Humans are inherently social creatures, and so we must accept that children need to be in a group. Just because some groups reward bad behavior does not mean that all groups are bad. Groups, like close friendships and boy-girl relationships, serve an important function in child and adolescent development—children learn communication, negotiation, leadership, and cooperation through navigating the treacherous waters of the middle school or high school group. These groups allow children the chance at exploration that is not available to them in the adult world. But, as stated earlier, we can use positive peer pressure to create democratic groups that involve large numbers of children in constructive activities and make it uncool to be part of the mean group.

What we need to do as teachers is to foster an environment that is friendly to positive friendships and groups. As teachers we can create a moral school or classroom (215) by setting rules of friendship and sticking to them; including everyone in the discussion of how to create a moral classroom and school (217); “be[ing] proactive [and] do[ing] preventative maintenance” (219) on the social environment; upholding high behavior standards (221, 223); and implementing a systematic approach (226) to dealing bullying.

The ideal classroom is one where students know the behavior that is expected of them because they were part of the decision-making process on how students would act and treat each other in class. They had and continue to have classroom discussions on what being moral means and how they can ensure a moral classroom. Simply having the discussion and repeating it throughout the year, creates children and adults who are more cognizant of how they act and treat other people. The class doesn't have to come to a single, clear definition of what moral means. In the book, Thompson relates and experience where Tom Lickona, author of Education for Children: How Our Schools Can Teach Respect and Responsbility, describes a moral school as one “where people spend a lot of time discussing what a moral school is'” (216).
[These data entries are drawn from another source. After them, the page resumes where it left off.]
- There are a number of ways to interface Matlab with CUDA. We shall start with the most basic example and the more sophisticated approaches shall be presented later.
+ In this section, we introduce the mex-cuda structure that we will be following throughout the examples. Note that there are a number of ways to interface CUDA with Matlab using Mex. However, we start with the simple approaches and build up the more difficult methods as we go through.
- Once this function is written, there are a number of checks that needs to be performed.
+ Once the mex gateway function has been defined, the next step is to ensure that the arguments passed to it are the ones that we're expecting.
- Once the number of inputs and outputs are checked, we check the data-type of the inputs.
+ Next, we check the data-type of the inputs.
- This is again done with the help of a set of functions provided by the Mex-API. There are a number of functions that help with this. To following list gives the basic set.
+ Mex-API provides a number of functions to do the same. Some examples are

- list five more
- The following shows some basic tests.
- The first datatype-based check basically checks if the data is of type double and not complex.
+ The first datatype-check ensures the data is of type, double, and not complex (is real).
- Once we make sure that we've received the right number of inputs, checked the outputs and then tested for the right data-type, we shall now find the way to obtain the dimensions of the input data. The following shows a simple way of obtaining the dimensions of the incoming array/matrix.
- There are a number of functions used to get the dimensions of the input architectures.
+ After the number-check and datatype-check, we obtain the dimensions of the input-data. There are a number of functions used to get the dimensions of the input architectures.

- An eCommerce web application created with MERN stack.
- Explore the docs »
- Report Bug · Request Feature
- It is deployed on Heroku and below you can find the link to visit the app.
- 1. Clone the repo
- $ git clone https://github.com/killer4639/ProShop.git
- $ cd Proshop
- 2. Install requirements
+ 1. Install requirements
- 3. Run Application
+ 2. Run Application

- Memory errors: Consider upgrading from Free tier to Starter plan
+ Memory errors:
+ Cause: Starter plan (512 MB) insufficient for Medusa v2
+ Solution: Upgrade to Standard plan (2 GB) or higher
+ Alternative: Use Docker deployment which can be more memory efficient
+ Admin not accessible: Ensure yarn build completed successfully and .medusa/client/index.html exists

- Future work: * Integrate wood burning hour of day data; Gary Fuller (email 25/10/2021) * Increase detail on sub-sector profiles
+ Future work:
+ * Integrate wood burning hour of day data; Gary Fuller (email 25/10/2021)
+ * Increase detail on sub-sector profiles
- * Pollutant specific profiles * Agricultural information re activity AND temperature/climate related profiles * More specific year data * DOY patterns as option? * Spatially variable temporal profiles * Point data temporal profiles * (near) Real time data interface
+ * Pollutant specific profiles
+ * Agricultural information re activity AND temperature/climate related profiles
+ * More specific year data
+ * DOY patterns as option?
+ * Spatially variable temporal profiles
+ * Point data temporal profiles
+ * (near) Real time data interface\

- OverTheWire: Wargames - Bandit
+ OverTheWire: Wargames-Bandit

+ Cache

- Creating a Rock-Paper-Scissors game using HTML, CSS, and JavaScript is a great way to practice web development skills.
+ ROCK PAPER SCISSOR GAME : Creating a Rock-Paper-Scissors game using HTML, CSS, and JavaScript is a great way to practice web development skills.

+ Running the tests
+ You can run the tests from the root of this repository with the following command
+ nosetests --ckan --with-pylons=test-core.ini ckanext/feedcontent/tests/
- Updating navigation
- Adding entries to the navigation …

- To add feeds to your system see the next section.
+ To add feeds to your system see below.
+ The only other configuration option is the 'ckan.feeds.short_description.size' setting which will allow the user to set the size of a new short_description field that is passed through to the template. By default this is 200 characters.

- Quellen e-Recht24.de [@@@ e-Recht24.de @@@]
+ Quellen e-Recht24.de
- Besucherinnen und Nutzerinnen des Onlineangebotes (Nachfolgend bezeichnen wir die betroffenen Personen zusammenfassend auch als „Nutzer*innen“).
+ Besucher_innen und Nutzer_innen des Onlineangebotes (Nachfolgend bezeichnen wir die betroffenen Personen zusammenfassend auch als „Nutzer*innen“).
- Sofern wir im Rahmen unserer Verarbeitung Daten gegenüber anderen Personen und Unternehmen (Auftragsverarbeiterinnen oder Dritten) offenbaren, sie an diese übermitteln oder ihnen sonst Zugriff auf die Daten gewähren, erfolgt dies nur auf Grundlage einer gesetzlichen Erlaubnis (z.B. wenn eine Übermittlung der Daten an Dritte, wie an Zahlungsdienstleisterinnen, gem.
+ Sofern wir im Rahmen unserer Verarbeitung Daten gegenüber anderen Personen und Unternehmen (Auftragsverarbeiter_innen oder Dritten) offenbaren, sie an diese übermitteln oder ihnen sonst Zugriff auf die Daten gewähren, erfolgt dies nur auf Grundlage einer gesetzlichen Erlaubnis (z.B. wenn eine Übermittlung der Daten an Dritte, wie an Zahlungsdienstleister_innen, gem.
When teachers create a systematic approach like this in their classrooms and have clearly set forth expectations, then teachers know what to do when the incidents of bullying, teasing, name-calling and hazing occur. They refer back to the rules and ask how did we do today on following our rules? (222). Addressing the issue before it becomes a problem does much more to prevent and cure problems at their core than does running from mishap to mishap trying to maintain some sense of sanity in the classroom. Involving children in a systematic program to foster a moral, safe environment allows children the opportunity to, once again, practice and master those democratic skills of communication and compromise we so value. And then the classroom becomes the perfect incubator for the types of positive friendships and interactions we want our students and children to enjoy.

So teachers, relax. Although at times we may need to step in, for the most part children need their space to figure the adult world without us breathing down their necks and lecturing them. They need to try out their emotions in a safe, friendly positive environment where their friends can help them learn how to better communicate and negotiate. While we can and should instruct children on the basics of human behavior, like learning anything else, they need to try it out to really understand how and when to use the adult skills we want them to learn. The best thing we can do is create a safe place for children to practice through creating a moral classroom with a systematic approach to preventing bullies and supporting democratic, heterogeneous groups. Start today with a classroom discussion: What is a moral classroom? How can we make our classroom more moral?